**Work item:** Would you reproduce the whole listing exactly, dropping any pictures it holds?

**Data:**
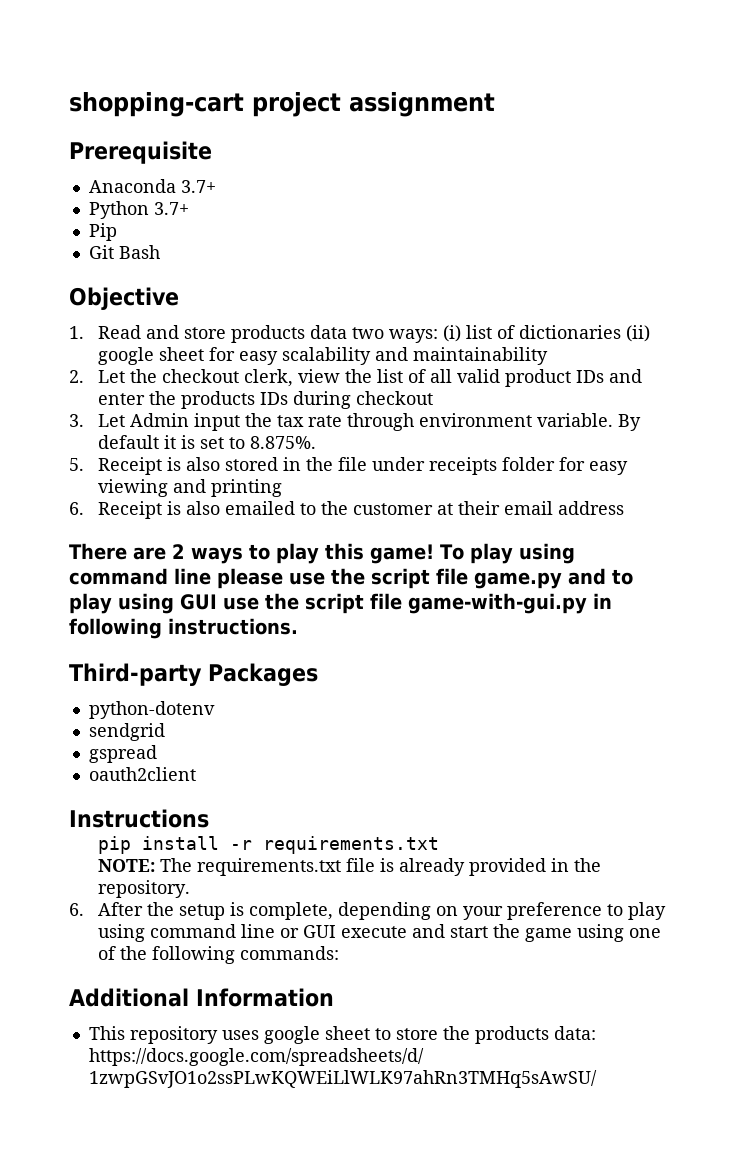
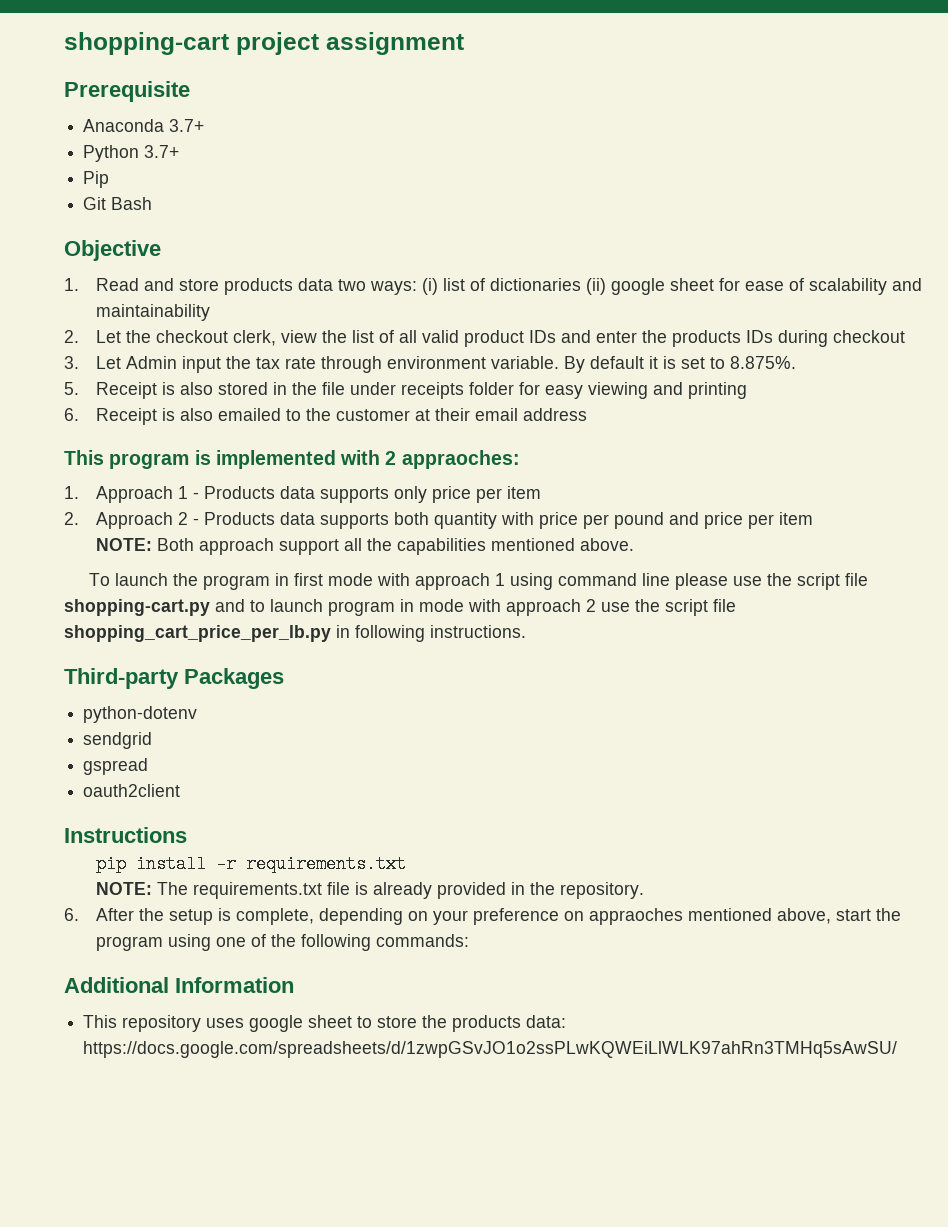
[239,351,279,365] easy -> [744,278,804,291] ease of
[69,543,513,564] There are 2 ways to play this game! To play -> [64,450,520,469] [64,486,541,503] [64,512,813,529] [95,538,634,555] [88,573,505,590] This program is implemented with 2 appraoches: // 1. Approach 1 - Products data supports only price per item // 2. Approach 2 - Products data supports both quantity with price per pound and price per item // NOTE: Both approach support all the capabilities mentioned above. // To launch the program in first mode with approach 1
[474,572,562,589] game.py -> [64,599,210,616] shopping-cart.py
[69,593,587,614] play using GUI use the script file game-with-gui.py -> [270,599,736,616] [64,625,331,642] launch program in mode with approach 2 use the script file shopping_cart_price_per_lb.py
[607,902,667,920] [98,924,446,942] to play using command line or GUI execute and -> [563,908,831,925] on appraoches mentioned above,
[525,928,573,942] game -> [95,936,163,951] program

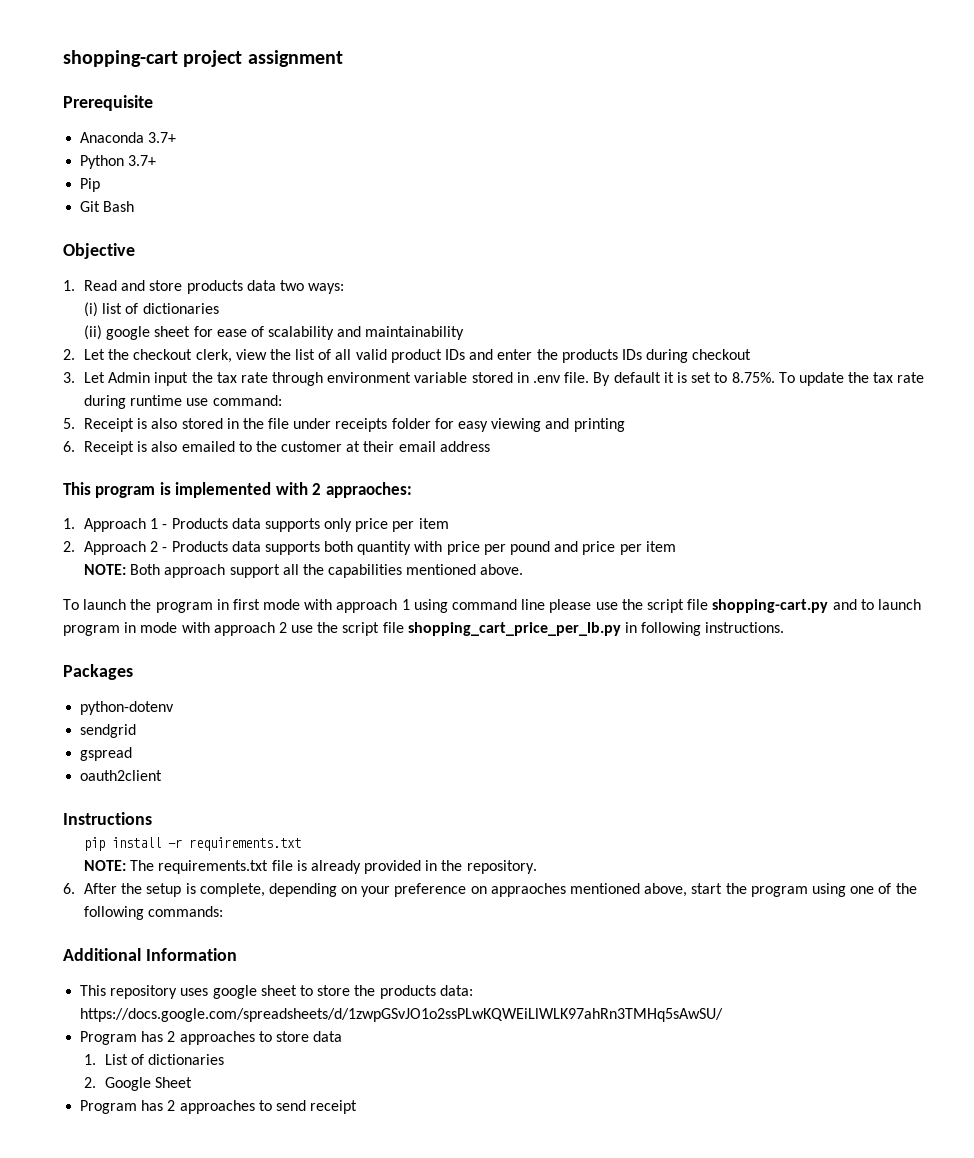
(417, 288) none -> (345, 288) //
(581, 284) none -> (219, 308) //
[490,356,559,369] variable. -> [414,372,590,383] variable stored in .env file.
[729,356,796,369] 8.875%. -> [731,372,925,386] [84,395,282,409] 8.75%. To update the tax rate during runtime use command:
[64,668,179,689] Third-party -> (785, 627) none
(898, 1049) none -> [80,1031,343,1045] [84,1054,225,1065] [84,1077,193,1091] [80,1100,358,1114] // Program has 2 approaches to store data // 1. List of dictionaries // 2. Google Sheet // Program has 2 approaches to send receipt

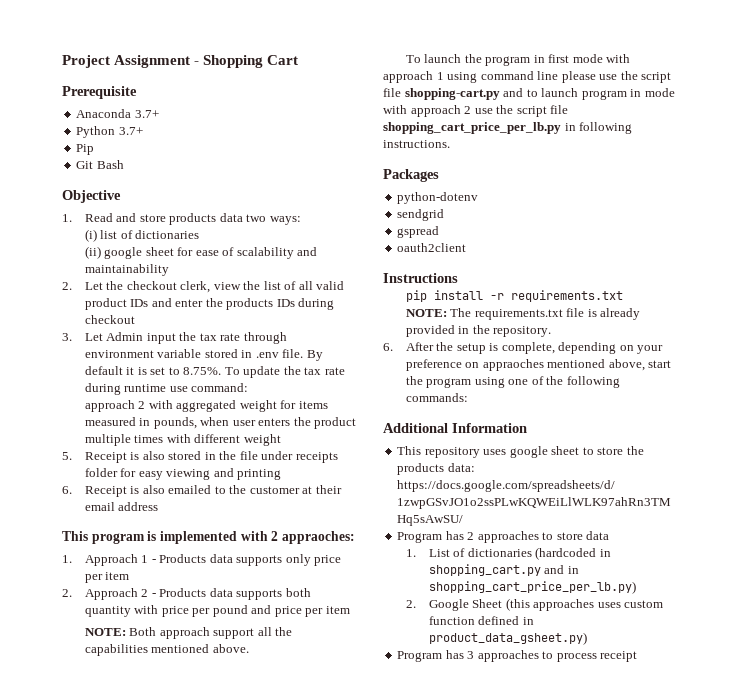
[63,50,343,67] shopping-cart project assignment -> [62,55,299,68] Project Assignment - Shopping Cart
(282, 400) none -> [84,400,328,412] [84,417,357,429] [84,434,281,446] // approach 2 with aggregated weight for items measured in pounds, when user enters the product multiple times with different weight
[84,1077,193,1091] [80,1100,306,1114] // 2. Google Sheet // Program has 2 approaches to send -> [535,547,611,560] [428,564,579,576] [428,581,636,594] [405,598,664,611] [428,616,534,625] [428,632,587,645] [397,650,597,662] (hardcoded in shopping_cart.py and in shopping_cart_price_per_lb.py) // 2. Google Sheet (this approaches uses custom function defined in product_data_gsheet.py) // Program has 3 approaches to process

**Exercise answer:**
[239,351,279,365] easy -> [744,278,804,291] ease of
[69,543,513,564] There are 2 ways to play this game! To play -> [64,450,520,469] [64,486,541,503] [64,512,813,529] [95,538,634,555] [88,573,505,590] This program is implemented with 2 appraoches: // 1. Approach 1 - Products data supports only price per item // 2. Approach 2 - Products data supports both quantity with price per pound and price per item // NOTE: Both approach support all the capabilities mentioned above. // To launch the program in first mode with approach 1
[474,572,562,589] game.py -> [64,599,210,616] shopping-cart.py
[69,593,587,614] play using GUI use the script file game-with-gui.py -> [270,599,736,616] [64,625,331,642] launch program in mode with approach 2 use the script file shopping_cart_price_per_lb.py
[607,902,667,920] [98,924,446,942] to play using command line or GUI execute and -> [563,908,831,925] on appraoches mentioned above,
[525,928,573,942] game -> [95,936,163,951] program

(417, 288) none -> (345, 288) //
(581, 284) none -> (219, 308) //
[490,356,559,369] variable. -> [414,372,590,383] variable stored in .env file.
[729,356,796,369] 8.875%. -> [731,372,925,386] [84,395,282,409] 8.75%. To update the tax rate during runtime use command:
[64,668,179,689] Third-party -> (785, 627) none
(898, 1049) none -> [80,1031,343,1045] [84,1054,225,1065] [84,1077,193,1091] [80,1100,358,1114] // Program has 2 approaches to store data // 1. List of dictionaries // 2. Google Sheet // Program has 2 approaches to send receipt

[63,50,343,67] shopping-cart project assignment -> [62,55,299,68] Project Assignment - Shopping Cart
(282, 400) none -> [84,400,328,412] [84,417,357,429] [84,434,281,446] // approach 2 with aggregated weight for items measured in pounds, when user enters the product multiple times with different weight
[84,1077,193,1091] [80,1100,306,1114] // 2. Google Sheet // Program has 2 approaches to send -> [535,547,611,560] [428,564,579,576] [428,581,636,594] [405,598,664,611] [428,616,534,625] [428,632,587,645] [397,650,597,662] (hardcoded in shopping_cart.py and in shopping_cart_price_per_lb.py) // 2. Google Sheet (this approaches uses custom function defined in product_data_gsheet.py) // Program has 3 approaches to process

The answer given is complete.